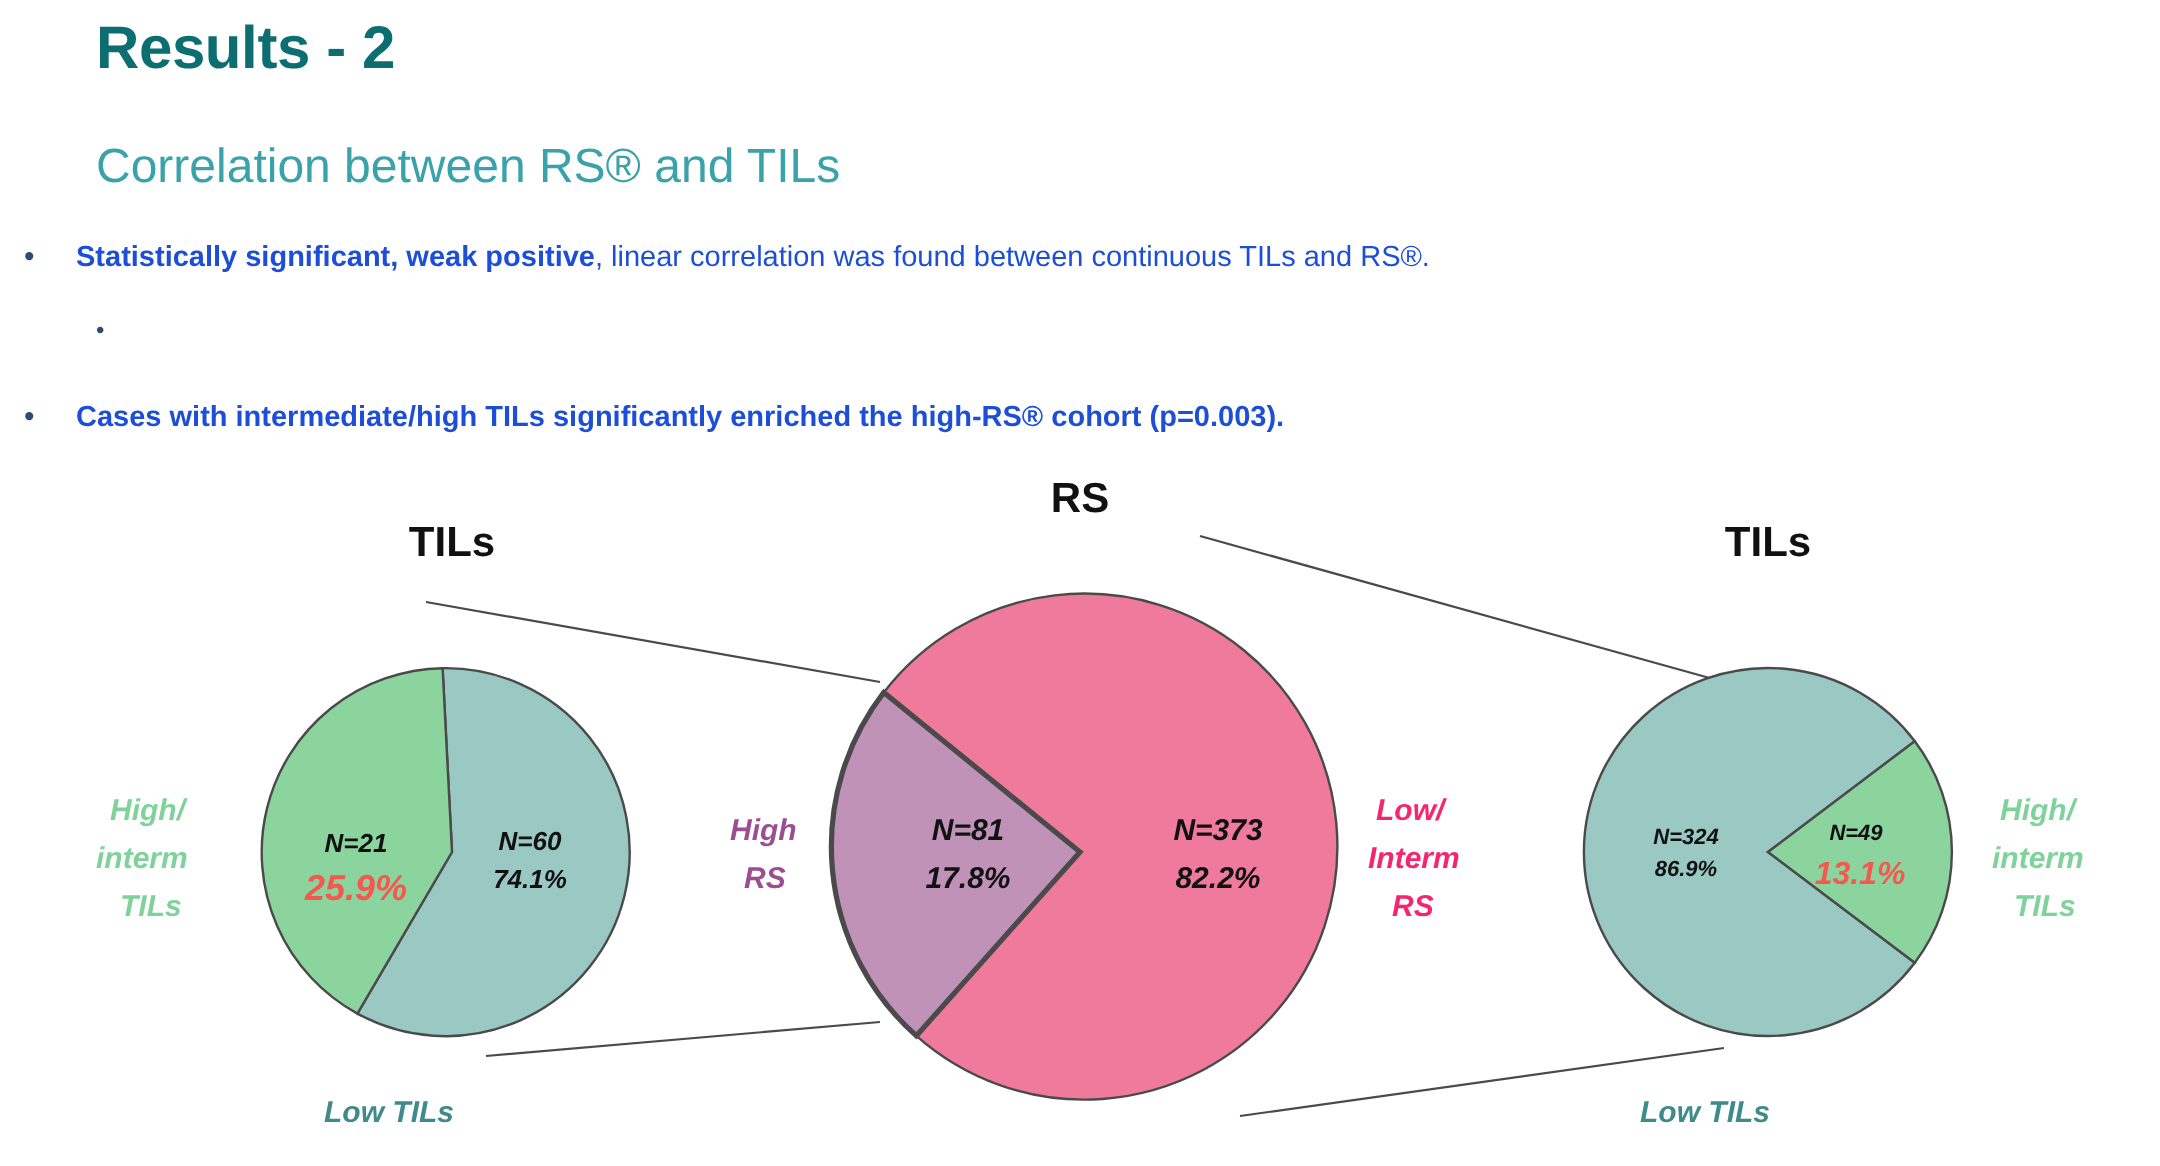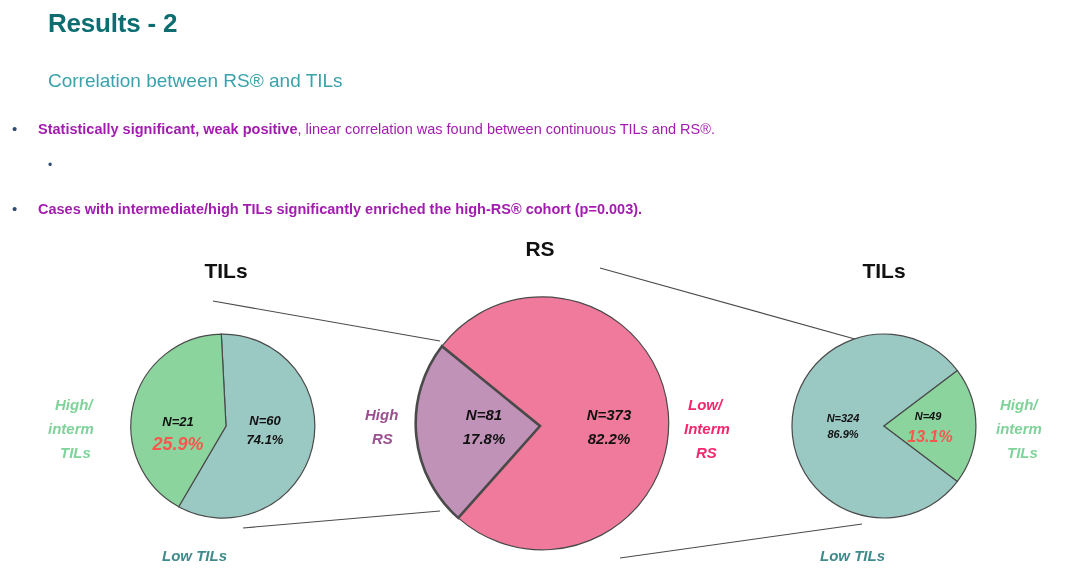--- a/index.html
+++ b/index.html
@@ -21,7 +21,7 @@
     position: absolute;
     left: 48px;
     top: 8px;
-    font-size: 26px;
+    font-size: 30px;
     font-weight: bold;
     color: #0d6e72;
     letter-spacing: -0.2px;

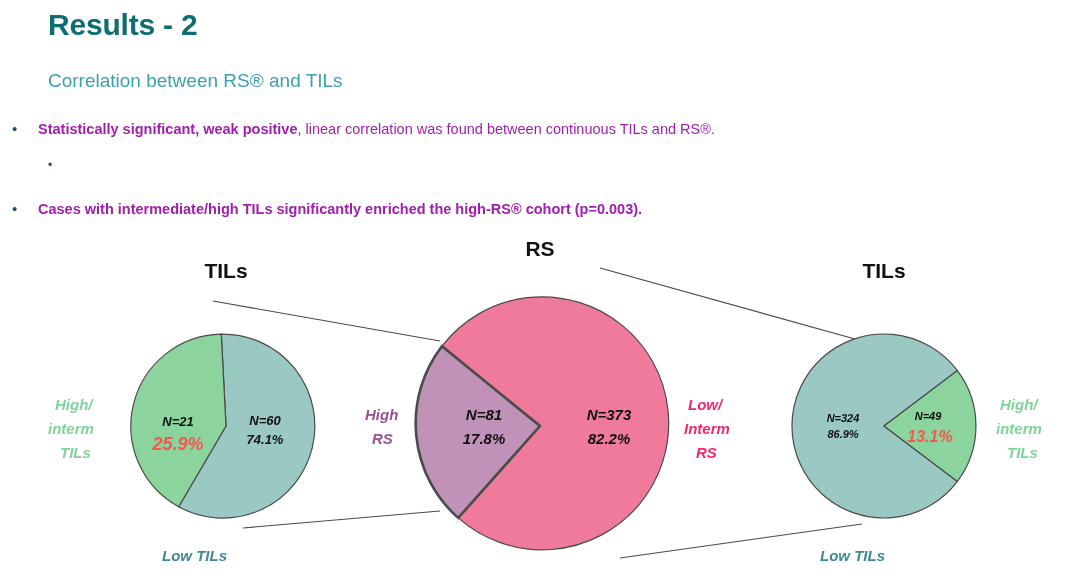--- a/index.html
+++ b/index.html
@@ -30,7 +30,7 @@
     position: absolute;
     left: 48px;
     top: 70px;
-    font-size: 19px;
+    font-size: 24px;
     font-weight: normal;
     color: #3aa2ab;
   }

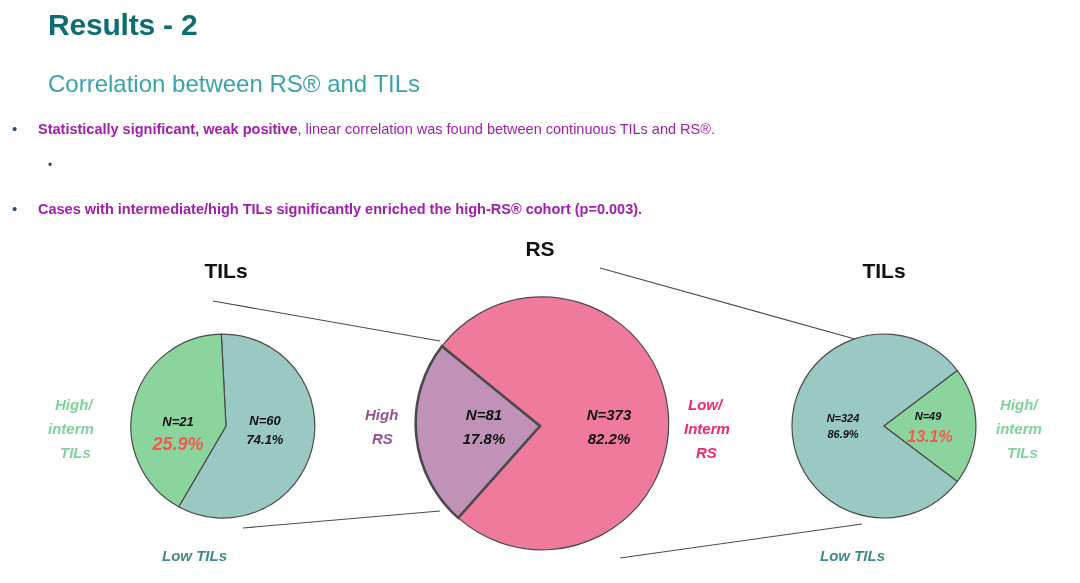--- a/index.html
+++ b/index.html
@@ -51,7 +51,7 @@
   .bullet-l2 { left: 48px; font-size: 13px; }
   .bullet-l2 .bullet-mark { font-size: 12px; width: 30px; padding-top: 1px; }
 
-  .bullet-text { color: #a21caf; line-height: 1.25; }
+  .bullet-text { color: #1d4ed8; line-height: 1.25; }
   .bold { font-weight: bold; }
 
   #bullet-1 { top: 120px; }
——
What you have to do
Search the data for the string "bold" and copy every line where it appears.

The completed task
     font-weight: bold;
   .bold { font-weight: bold; }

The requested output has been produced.